Task brief: Which lines of the records below contain the word "letter"? Report each of them in full.

"""

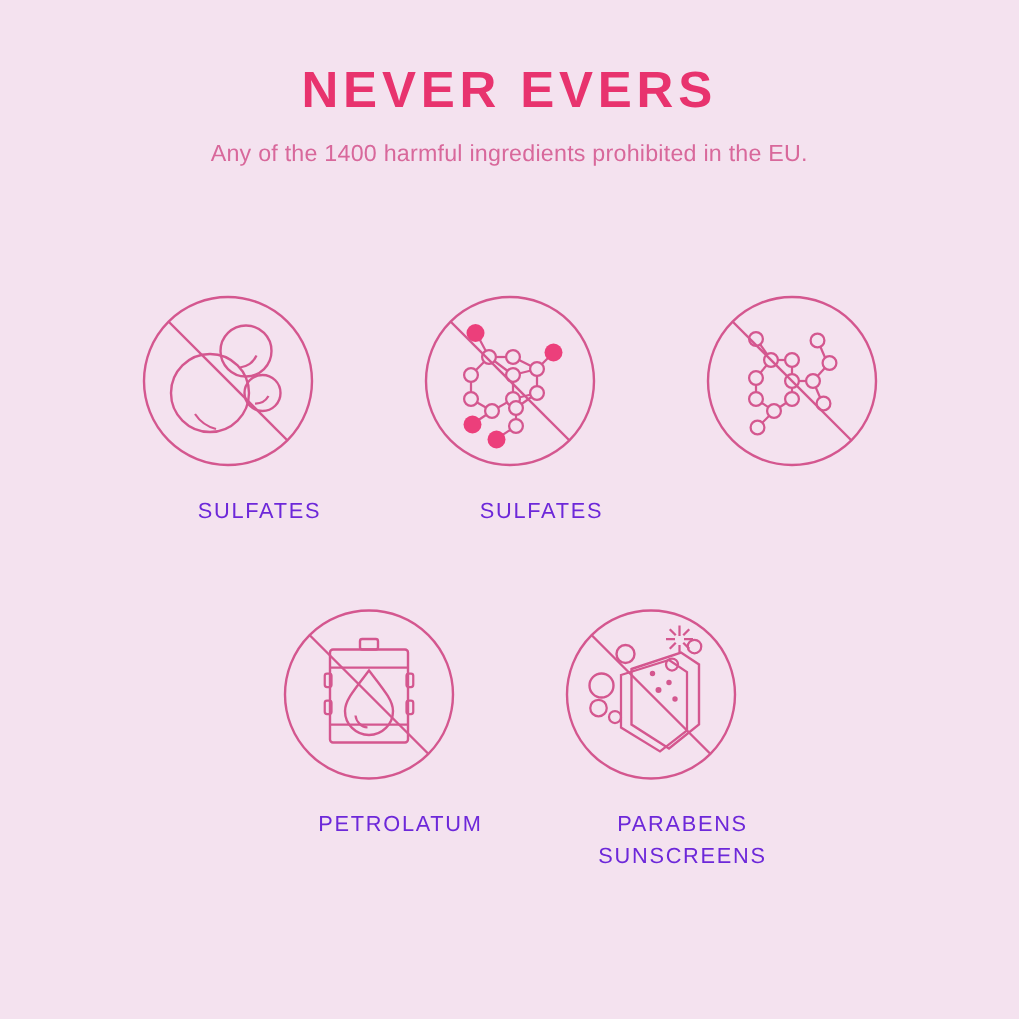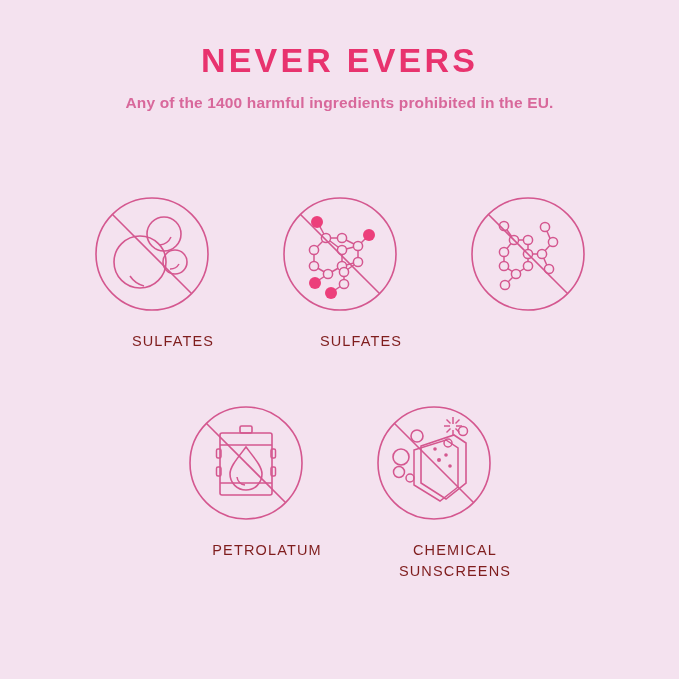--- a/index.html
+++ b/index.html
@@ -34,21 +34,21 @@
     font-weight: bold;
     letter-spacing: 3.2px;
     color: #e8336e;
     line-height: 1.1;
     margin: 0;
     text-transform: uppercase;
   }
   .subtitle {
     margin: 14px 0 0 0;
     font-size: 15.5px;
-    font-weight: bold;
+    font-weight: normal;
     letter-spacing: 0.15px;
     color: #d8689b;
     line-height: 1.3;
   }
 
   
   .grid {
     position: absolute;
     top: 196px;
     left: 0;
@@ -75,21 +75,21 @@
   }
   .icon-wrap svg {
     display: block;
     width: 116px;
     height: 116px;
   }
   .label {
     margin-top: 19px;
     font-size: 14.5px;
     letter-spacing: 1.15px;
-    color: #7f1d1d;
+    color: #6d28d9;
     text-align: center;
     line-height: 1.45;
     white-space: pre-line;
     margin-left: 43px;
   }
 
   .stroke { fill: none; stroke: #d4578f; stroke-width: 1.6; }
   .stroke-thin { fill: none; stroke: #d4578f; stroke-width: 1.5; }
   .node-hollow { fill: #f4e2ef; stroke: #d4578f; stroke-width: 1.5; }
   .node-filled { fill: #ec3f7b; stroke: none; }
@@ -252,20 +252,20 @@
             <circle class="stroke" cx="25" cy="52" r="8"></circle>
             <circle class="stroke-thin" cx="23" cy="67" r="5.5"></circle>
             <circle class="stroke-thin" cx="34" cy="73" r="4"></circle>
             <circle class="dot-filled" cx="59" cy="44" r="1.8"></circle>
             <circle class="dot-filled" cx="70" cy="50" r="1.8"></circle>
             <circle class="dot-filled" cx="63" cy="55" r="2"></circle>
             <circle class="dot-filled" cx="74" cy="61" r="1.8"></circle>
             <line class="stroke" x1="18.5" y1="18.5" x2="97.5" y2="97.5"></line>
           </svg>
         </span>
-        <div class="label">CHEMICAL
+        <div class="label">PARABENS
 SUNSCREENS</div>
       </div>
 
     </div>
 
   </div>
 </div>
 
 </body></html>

"""
"""

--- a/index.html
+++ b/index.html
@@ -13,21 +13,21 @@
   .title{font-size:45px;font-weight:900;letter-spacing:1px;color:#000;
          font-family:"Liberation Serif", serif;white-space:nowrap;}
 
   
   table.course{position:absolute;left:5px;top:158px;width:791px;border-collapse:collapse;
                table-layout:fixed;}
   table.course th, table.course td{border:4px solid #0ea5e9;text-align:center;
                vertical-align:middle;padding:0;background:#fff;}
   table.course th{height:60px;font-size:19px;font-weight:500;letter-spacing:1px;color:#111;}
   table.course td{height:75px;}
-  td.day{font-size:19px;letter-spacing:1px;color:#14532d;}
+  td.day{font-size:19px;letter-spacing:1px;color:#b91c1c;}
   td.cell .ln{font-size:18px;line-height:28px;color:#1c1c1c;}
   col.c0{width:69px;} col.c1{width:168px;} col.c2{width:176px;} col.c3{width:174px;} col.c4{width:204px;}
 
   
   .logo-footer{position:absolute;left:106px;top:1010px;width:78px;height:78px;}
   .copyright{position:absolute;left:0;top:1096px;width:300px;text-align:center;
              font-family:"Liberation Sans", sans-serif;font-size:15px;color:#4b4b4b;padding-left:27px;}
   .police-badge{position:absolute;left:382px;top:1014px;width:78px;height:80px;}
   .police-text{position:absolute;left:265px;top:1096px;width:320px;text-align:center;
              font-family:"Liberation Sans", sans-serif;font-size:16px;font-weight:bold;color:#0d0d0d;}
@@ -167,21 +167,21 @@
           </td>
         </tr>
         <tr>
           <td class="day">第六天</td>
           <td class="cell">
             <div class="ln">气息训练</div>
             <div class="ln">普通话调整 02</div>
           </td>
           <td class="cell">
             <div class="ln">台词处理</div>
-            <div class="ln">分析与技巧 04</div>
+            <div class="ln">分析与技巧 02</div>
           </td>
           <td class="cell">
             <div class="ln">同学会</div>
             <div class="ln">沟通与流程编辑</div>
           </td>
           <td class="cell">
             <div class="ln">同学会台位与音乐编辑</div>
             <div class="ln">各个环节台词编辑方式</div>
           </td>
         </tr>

"""

Task answer:
     letter-spacing: 3.2px;
     letter-spacing: 0.15px;
     letter-spacing: 1.15px;
   .title{font-size:45px;font-weight:900;letter-spacing:1px;color:#000;
   table.course th{height:60px;font-size:19px;font-weight:500;letter-spacing:1px;color:#111;}
-  td.day{font-size:19px;letter-spacing:1px;color:#14532d;}
+  td.day{font-size:19px;letter-spacing:1px;color:#b91c1c;}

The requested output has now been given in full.